Work to be completed: Your task is to return the line containing "- For more information" and each line after it through the end of the entries, exactly, with no other lines.

Modification records
--

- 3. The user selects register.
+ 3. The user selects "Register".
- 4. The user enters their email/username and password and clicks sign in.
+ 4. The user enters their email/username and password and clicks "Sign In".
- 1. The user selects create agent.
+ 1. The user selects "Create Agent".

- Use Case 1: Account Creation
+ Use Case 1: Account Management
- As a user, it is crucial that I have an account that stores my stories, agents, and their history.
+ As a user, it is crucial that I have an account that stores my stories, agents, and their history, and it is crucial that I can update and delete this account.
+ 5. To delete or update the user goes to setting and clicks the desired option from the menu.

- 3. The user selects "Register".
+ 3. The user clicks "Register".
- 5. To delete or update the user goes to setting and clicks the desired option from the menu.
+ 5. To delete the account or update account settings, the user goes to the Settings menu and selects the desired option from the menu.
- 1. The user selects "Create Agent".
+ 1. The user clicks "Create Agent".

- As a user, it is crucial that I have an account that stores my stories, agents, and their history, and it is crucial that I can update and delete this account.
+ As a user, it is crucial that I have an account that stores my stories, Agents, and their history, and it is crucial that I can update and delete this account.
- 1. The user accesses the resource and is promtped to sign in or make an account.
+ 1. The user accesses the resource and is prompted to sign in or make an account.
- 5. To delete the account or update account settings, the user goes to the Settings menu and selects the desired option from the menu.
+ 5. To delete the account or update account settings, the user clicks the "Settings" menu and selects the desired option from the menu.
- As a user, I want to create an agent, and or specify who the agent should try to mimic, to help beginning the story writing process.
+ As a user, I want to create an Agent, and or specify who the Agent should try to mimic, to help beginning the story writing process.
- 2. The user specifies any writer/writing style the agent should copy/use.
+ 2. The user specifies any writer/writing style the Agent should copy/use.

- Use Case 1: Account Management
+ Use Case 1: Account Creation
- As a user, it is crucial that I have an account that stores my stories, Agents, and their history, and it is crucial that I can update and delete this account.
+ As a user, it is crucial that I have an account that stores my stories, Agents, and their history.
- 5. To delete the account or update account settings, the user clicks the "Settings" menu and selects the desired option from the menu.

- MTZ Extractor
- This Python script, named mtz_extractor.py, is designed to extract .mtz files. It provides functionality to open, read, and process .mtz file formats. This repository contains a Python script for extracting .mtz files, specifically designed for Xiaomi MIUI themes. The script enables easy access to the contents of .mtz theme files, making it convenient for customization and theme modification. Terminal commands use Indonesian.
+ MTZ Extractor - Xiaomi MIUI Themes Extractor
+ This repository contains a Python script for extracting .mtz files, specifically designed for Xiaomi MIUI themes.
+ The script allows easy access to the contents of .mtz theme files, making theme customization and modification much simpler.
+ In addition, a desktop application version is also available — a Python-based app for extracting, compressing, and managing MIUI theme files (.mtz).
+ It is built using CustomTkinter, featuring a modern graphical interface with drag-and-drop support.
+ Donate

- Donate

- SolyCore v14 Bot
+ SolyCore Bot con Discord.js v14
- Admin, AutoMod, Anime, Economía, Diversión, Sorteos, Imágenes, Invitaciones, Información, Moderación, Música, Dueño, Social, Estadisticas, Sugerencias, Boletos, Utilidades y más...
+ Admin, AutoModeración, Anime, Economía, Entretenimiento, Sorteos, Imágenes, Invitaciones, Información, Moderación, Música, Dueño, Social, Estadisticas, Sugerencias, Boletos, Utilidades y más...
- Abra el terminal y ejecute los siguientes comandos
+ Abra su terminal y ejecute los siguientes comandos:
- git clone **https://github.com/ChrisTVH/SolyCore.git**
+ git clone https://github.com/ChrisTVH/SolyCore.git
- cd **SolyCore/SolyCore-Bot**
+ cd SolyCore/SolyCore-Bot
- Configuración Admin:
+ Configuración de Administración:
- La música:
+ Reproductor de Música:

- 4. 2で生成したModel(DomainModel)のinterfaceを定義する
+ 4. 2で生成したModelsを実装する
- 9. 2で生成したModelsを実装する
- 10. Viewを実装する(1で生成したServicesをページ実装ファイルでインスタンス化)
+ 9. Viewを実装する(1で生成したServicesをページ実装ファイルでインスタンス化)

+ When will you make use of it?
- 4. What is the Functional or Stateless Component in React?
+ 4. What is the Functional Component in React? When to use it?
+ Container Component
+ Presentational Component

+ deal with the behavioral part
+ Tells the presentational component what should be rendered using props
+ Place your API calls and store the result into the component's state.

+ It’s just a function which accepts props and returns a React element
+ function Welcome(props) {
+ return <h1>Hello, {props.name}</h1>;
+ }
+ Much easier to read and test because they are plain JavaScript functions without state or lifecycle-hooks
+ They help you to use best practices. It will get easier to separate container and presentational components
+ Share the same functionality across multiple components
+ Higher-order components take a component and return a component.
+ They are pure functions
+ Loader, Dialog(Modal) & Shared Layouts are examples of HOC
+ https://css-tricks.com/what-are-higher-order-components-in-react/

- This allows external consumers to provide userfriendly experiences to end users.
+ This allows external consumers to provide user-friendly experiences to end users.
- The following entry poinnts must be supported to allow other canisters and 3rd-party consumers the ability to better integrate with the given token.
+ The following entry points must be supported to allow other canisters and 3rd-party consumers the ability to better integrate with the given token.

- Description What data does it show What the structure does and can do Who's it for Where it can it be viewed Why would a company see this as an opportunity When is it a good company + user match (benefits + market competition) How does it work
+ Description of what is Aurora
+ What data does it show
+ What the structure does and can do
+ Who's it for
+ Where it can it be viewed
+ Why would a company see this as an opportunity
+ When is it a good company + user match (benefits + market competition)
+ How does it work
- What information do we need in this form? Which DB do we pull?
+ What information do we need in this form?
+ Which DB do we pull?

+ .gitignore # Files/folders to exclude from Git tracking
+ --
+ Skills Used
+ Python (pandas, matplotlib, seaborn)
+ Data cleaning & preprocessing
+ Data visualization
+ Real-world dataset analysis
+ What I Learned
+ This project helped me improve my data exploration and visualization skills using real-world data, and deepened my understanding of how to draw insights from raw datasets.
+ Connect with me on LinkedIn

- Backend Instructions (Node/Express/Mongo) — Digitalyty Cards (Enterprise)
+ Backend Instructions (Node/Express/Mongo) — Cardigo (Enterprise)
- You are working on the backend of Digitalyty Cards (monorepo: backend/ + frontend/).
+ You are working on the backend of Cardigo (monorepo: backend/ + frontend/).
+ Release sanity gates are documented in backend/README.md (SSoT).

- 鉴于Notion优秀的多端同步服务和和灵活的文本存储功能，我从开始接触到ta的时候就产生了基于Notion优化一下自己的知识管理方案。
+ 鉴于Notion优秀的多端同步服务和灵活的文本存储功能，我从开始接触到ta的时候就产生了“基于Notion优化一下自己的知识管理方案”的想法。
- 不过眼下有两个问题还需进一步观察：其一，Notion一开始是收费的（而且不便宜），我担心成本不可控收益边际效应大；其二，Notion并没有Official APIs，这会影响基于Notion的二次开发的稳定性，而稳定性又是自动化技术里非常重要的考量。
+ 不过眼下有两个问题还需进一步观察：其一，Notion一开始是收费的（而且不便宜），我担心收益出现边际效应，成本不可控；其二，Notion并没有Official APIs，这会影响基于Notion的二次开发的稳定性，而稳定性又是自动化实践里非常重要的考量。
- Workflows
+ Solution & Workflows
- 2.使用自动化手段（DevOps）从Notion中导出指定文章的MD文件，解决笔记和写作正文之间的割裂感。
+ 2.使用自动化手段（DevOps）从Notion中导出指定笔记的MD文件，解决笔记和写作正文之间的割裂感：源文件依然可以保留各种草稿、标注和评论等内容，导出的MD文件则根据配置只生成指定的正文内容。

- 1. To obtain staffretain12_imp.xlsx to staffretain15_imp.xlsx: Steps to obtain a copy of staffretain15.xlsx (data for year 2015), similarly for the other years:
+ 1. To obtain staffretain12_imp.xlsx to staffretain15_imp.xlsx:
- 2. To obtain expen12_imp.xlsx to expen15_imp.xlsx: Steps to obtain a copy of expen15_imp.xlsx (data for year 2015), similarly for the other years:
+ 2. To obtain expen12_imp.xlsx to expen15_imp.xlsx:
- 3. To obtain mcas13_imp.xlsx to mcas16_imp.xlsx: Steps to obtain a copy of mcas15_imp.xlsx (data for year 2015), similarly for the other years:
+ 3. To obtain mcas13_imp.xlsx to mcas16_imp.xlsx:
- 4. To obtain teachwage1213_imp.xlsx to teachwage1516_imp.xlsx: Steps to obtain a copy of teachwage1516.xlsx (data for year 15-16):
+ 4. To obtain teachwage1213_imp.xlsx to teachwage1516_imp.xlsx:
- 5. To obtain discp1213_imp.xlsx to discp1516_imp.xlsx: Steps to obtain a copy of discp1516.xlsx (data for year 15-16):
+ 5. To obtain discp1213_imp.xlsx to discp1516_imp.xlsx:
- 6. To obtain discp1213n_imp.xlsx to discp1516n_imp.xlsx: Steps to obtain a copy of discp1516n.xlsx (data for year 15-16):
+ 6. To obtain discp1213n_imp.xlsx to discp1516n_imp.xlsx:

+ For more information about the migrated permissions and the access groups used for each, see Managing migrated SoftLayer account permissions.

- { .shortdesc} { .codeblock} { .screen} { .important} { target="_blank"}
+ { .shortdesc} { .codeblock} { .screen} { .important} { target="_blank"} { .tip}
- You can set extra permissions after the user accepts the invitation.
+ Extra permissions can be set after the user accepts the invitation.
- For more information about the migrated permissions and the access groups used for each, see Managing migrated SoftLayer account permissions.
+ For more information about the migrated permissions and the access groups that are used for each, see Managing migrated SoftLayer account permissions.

--

Answer to this exercise:
- For more information about the migrated permissions and the access groups used for each, see Managing migrated SoftLayer account permissions.
+ For more information about the migrated permissions and the access groups that are used for each, see Managing migrated SoftLayer account permissions.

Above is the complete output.